What kinds of testosterone-replacement therapy can be found? *
The oldest form is an injection, which we use since it's cheap and because we faithfully get fantastic testosterone levels in nearly everybody. The drawback is that a man needs to come in every couple of weeks to get a shot. A roller-coaster effect may also occur as blood testosterone levels peak and return to research.
Topical therapies help preserve a more uniform level of blood glucose. The first form of topical treatment was a patch, but it has a quite large rate of skin irritation. In one study, as many as 40 percent of men who used the patch developed a reddish area on their skin. That restricts its use.
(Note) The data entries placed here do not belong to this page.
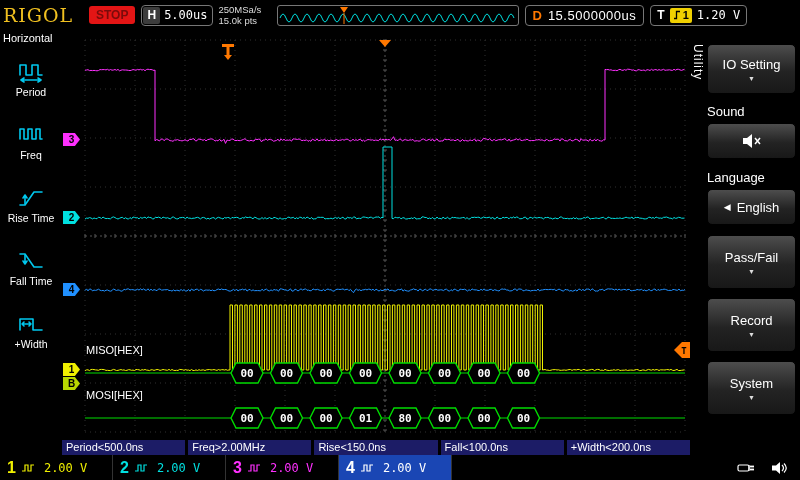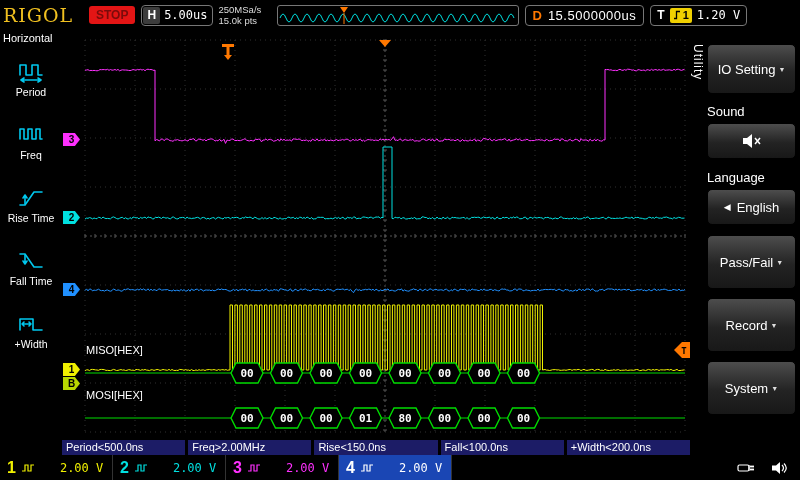--- a/index.html
+++ b/index.html
@@ -39,7 +39,7 @@
   .right-menu{position:absolute;top:30px;left:690px;width:110px;height:410px;background:#000;display:flex}
   .menu-title{writing-mode:vertical-rl;font-size:12px;color:#fff;padding:14px 0 0 1px;width:15px;letter-spacing:1px}
   .menu-col{flex:1;padding:14px 4px 0 2px;display:flex;flex-direction:column}
-  .menu-btn{background:linear-gradient(#4d4d4d,#232323 55%,#181818);border:1px solid #000;border-radius:5px;color:#fff;font-size:13px;display:flex;flex-direction:row;align-items:center;justify-content:center;gap:3px;font-family:inherit;cursor:pointer}
+  .menu-btn{background:linear-gradient(#4d4d4d,#232323 55%,#181818);border:1px solid #000;border-radius:5px;color:#fff;font-size:13px;display:flex;flex-direction:column;align-items:center;justify-content:center;gap:3px;font-family:inherit;cursor:pointer}
   .menu-btn.big{height:50px;margin-bottom:9px}
   .menu-btn.big2{height:54px;margin-bottom:9px}
   .menu-btn.small{height:36px;margin-bottom:10px;flex-direction:row;gap:6px}

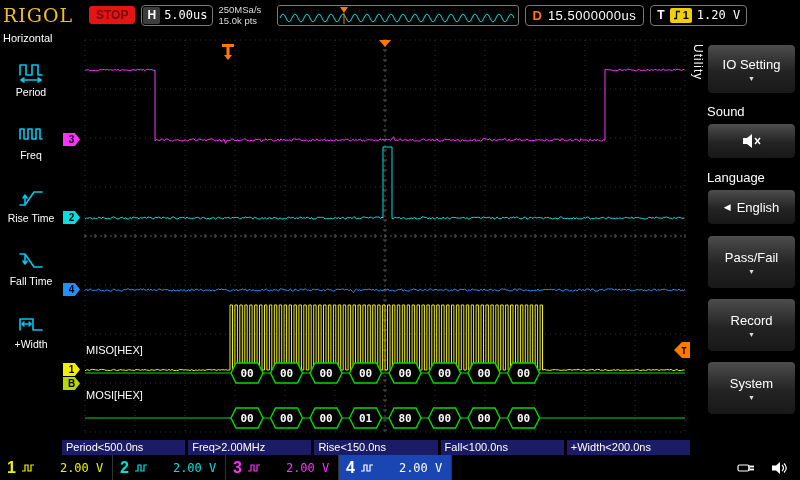--- a/index.html
+++ b/index.html
@@ -56,7 +56,7 @@
   .ch-block{width:113px;display:flex;align-items:center;gap:5px;padding:0 7px;border-right:1px solid #333;color:var(--c,#fff);cursor:pointer}
   .ch-num{font-size:16px;font-weight:bold}
   .coup{width:14px;height:10px;stroke:var(--c,#fff);fill:none;stroke-width:1.2px}
-  .ch-val{font-size:12px;margin-left:20px;font-family:"DejaVu Sans Mono",monospace}
+  .ch-val{font-size:12px;margin-left:4px;font-family:"DejaVu Sans Mono",monospace}
   .bar-icons{margin-left:auto;display:flex;gap:14px;padding-right:12px;align-items:center}
 </style>
 </head>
The most commonly used testosterone preparation from the United States -- and the one I begin almost everyone off -- is a topical gel. The gel comes from tiny tubes or in a unique dispenser, and you rub it on your shoulders or upper arms once a day. Based on my experience, it has a tendency to be absorbed to good degrees in about 80% to 85% of guys, but that leaves a significant number who do not consume sufficient for it to have a favorable effect. [For details on several different formulations, see table below.]
Are there any downsides to using gels? How much time does it require them to work?
Men who begin using the gels have to come back in to have their own testosterone levels measured again to make certain they are absorbing the right quantity. Our goal is the mid to upper assortment of normal, which generally means around 500 to 600 ng/dl. The concentration of testosterone in blood really goes up quite fast, within several doses. I normally measure it after 2 weeks, although symptoms may not alter for a month or two.